Compõem o setor o Pronto-Socorro Central (PSC), o Serviço de Atendimento Móvel de Urgência (Samu), o Pronto Atendimento Infantil (PAI) e as Unidades da Pronto Atendimento (UPAs) do Mary Dota, Geisel/Redentor, Ipiranga e Bela Vista. As escalas médicas das duas últimas, porém, são preenchidas por profissionais contratados pela Fundação Regional de Saúde.
O prefeito Rodrigo Agostinho, que antes garantira que as áreas de urgência e emergência não seriam afetadas, alega que, para diminuir o percentual de gastos com folha de pagamento (o índice de 51,9% foi apurado ao fim do segundo quadrimestre de 2015, quando o limite é de 51,3%), precisa intervir na Saúde, que responde por 40% das despesas com pessoal da prefeitura.

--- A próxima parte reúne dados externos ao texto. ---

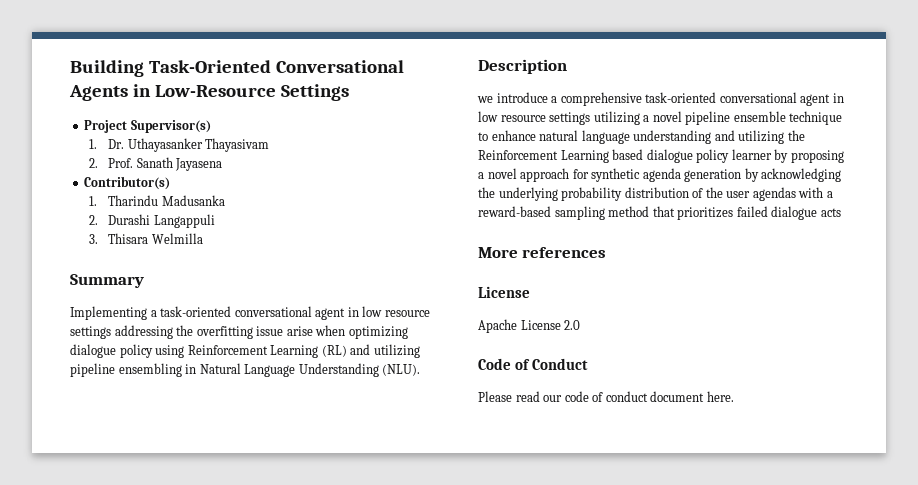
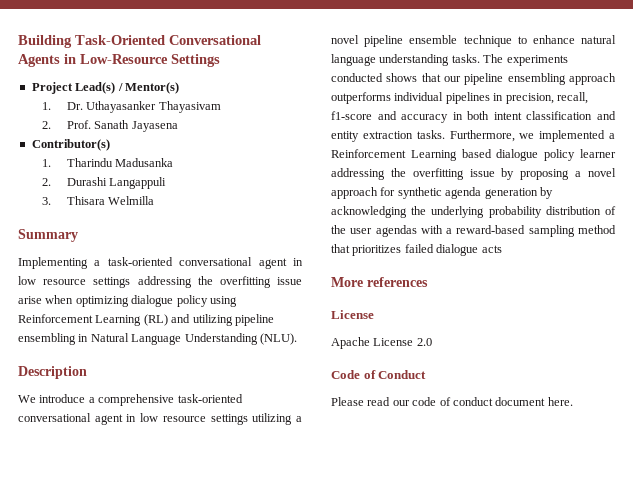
[130,120,211,133] Supervisor(s) -> [75,82,179,94] Lead(s) / Mentor(s)
[477,96,493,103] we -> [18,395,36,403] We
[714,130,805,144] and utilizing the -> [451,54,568,66] [331,73,616,85] [331,92,588,104] [331,111,616,123] [331,130,615,142] tasks. The experiments conducted shows that our pipeline ensembling approach outperforms individual pipelines in precision, recall, f1-score and accuracy in both intent classification and entity extraction tasks. Furthermore, we implemented a
(772, 154) none -> [331,168,495,180] addressing the overfitting issue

“A gente entende ser melhor racionalizar do que fechar unidades, como já está acontecendo em alguns municípios por conta da crise que afeta todo o País”, justifica o peemedebista.
CORTES
O JC já noticiou cortes nas equipes de enfermagem e de outras categorias da rede de urgência e emergência de Saúde. Na última quinta-feira (8), funcionárias denunciaram que a medida está comprometendo o serviço, em razão da sobrecarga de salários.
Já nas Unidades Básicas de Saúde (UBS), houve redução dos horários de vacinação e de troca de curativos.
Diante de tantos problemas, o Sindicato dos Servidos Municipais (Sinserm) pediu uma reunião com o prefeito, marcada para o próximo 15 de outubro.